Sisters-in-Arms: Women in Combat

News from America fascinates me. Living in South Africa affords me a vantage point of detachment from local US news. But I nearly choked on my newsfeed last week when I heard President Barack Obama commend the Pentagon for opening all combat military positions to women. So now my two little girls, who are US citizens, will one day in all likelihood be required to register for the draft. (If you don’t think that’s the next station this equality train is heading for, you’re not following its trajectory closely enough; see this New York Times article on drafting women)

Objections to the announcement that we will soon have lady SEALs à la GI Jane have focused mostly on pragmatics and physiology. For example studies have irrefutably proven that unit cohesion will be diminished, and that male platoons have 69% more success in completing combat tasks than their co-ed counterparts, and that the 40% less upper body muscle mass of women will impede their ability to drag 200 lb wounded men from a burning tank, etc, etc, etc.

The problem with that reasoning is this: we all know that some women can physically outperform some men. Anyone who has visited a Crossfit box knows that. I know gals who can clean & jerk not only their own bodyweight, but mine too.

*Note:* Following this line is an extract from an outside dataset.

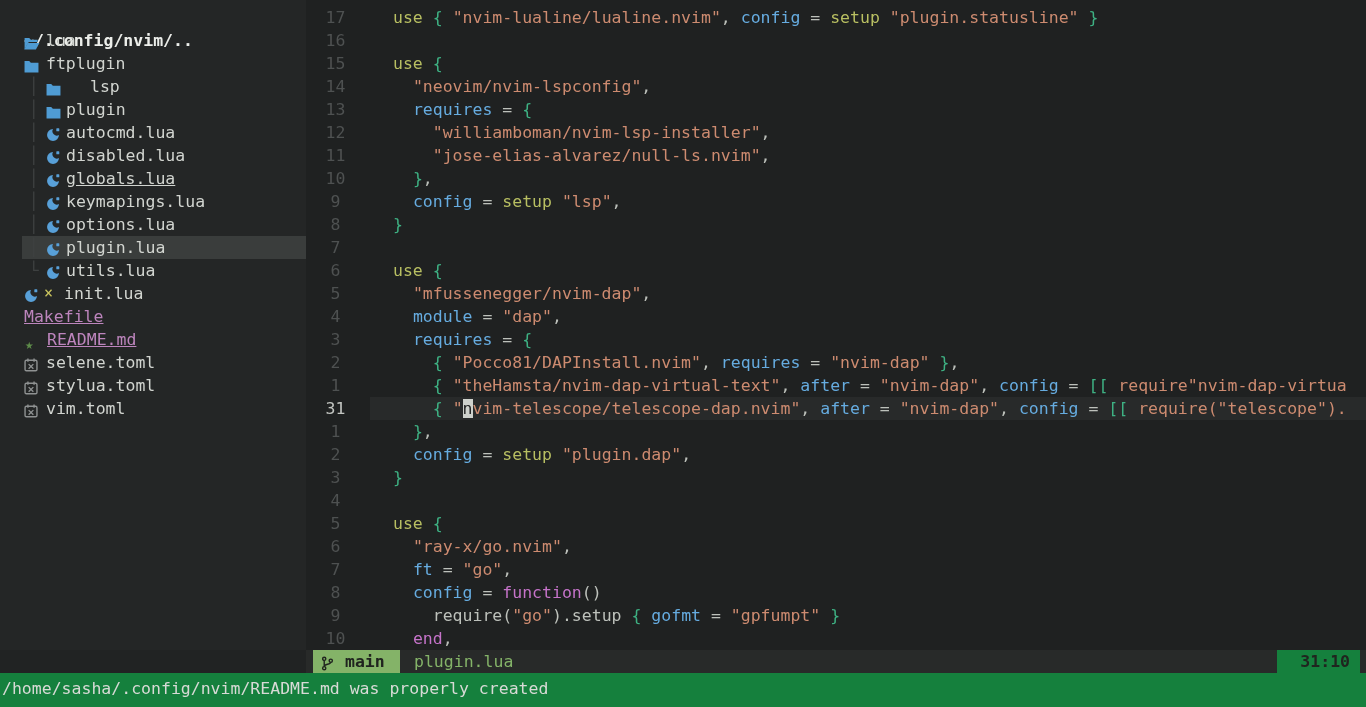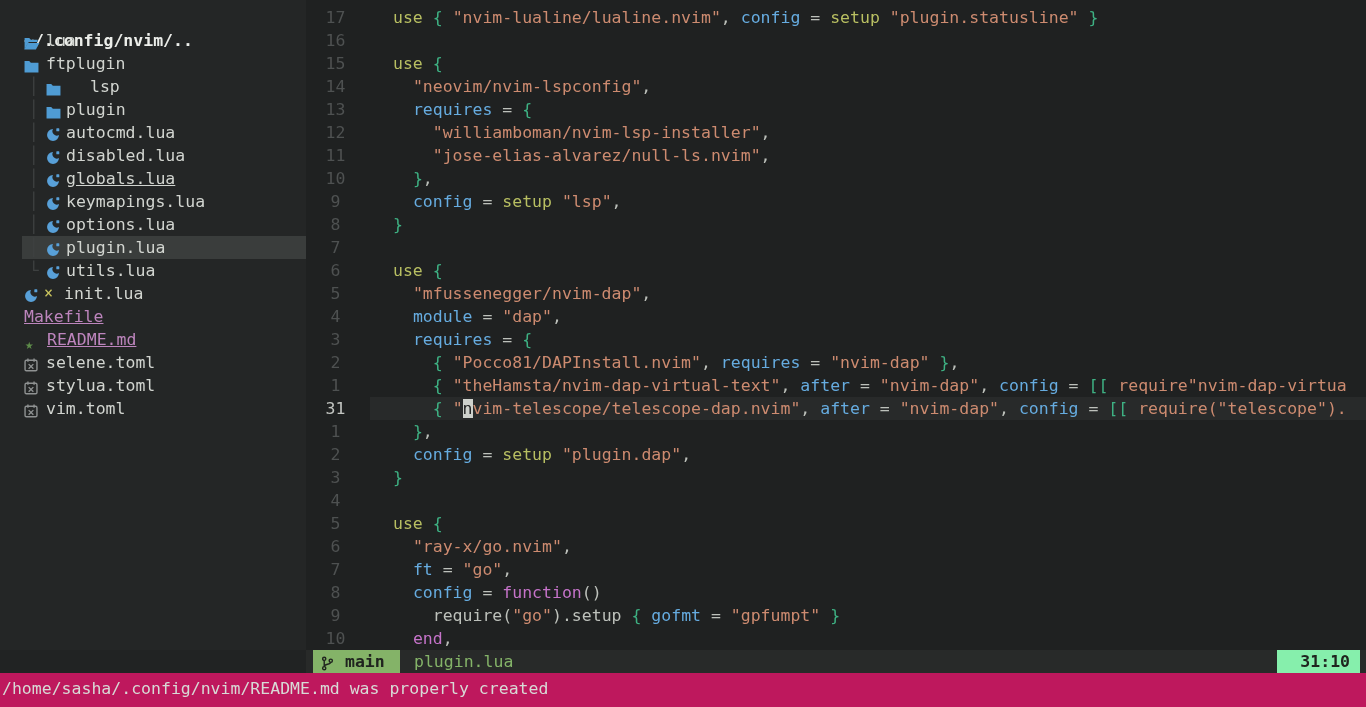"31:10" #pos-seg { background: #86efac -> #15803d }
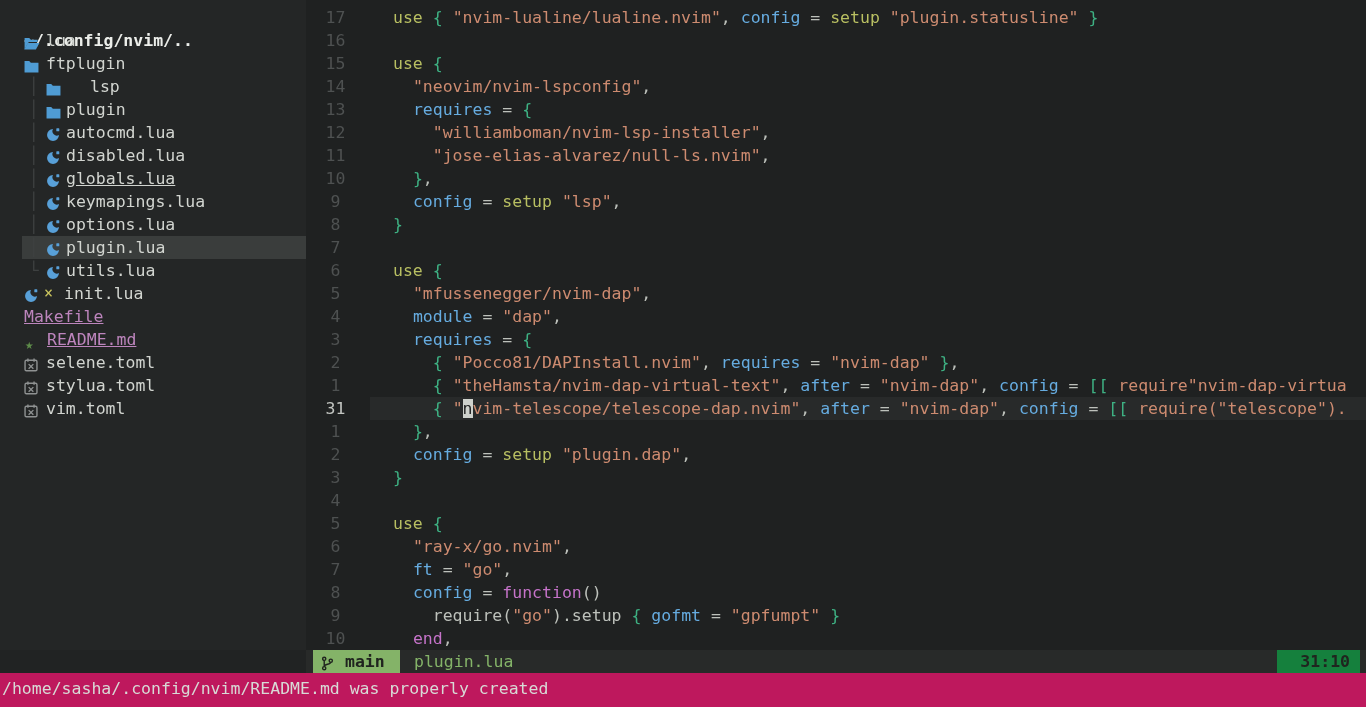"/home/sasha/.config/nvim/README.md was" #msgline { background: #be185d -> #15803d }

The real issue isn’t can a woman cope with combat, but should she have to? Women can and do competently step in if and when men neglect their duties. But do we really want to make this the norm rather than a sad necessary exception?

 

And only in this crazy egalitarian culture can it be considered an honor and privilege for women to suffer and die to keep men safe. I’m reminded of comments I read of a survivor of the Titanic disaster who saw James Cameron’s movie. The one inaccuracy he found offensive was the scene where the crew fired warning shots to prevent men from scrambling into life rafts before women and children. The eyewitness reminisced how men used to gallantly accept their duty to die to keep women safe; and those women understood that chivalry wasn’t condescending, but honoring.

 

Students of African warfare can testify that even elementary school aged children can make effective warriors in rebel armies. Again, the question is not “Can kids be trained to kill?” but “What kind of people would encourage them to do so?”

I find it to be a quirky irony that the commander-in-chief of the US arsenal on whose watch this dependence on women in combat is occurring, shares a name with the only military leader in the Bible who refused to fight without a woman beside him. In Judges 4 a sheepish Barak agrees to fight the Lord’s enemies on one condition: that Deborah escorts him into battle.

Judges 4:8 Barak said to her, “If you will go with me, I will go, but if you will not go with me, I will not go.” Not his manliest moment.

Deborah agrees to risk her neck on the frontlines, but appends to Barak’s condition a prophetic promise that he would get zero credit for the victory. All credit would go to a girl.

The honor of delivering Israel fell to the not-so-desperate housewife of Heber, a lady named Jael. She put a woman’s touch on the situation and drove home the point that women can be useful in war. Without any military training, armed with milk, cookies, and a mallet Jael used her tent-pitching skills to assassinate the enemy general.

This account, however, is not a biblical justification for us sending our daughters to sniper school.

The reason for Barak’s request didn’t belie a need for a woman’s military prowess, but rather affirmed a dependence on God’s guidance. Deborah was the prophetess through whom the Lord’s word was coming to Israel (Judges 4:4-5).

 

And Jael gets the glory because her husband had forged a traitorous pact with Israel’s enemy and immigrated to behind enemy lines. She submitted to her knucklehead husband and God honored her submission by using her as the lynchpin of his plan to deliver Israel from Sisera. Here a man had abandoned his responsibility and a woman stepped in.

So, it’s not that women can’t do the job, it’s that they only need to when men don’t do it for them. Deborah was an exception—the only female judge—not the rule. In the same way, there are women who are stronger, fitter, and more suitable for combat than some men.

But does this mean we should shunt them into military service while there is no shortage of male recruits?

I hope and pray that some sort of sanity returns to the Pentagon before my precious little girls grow up to be sisters-in-arms.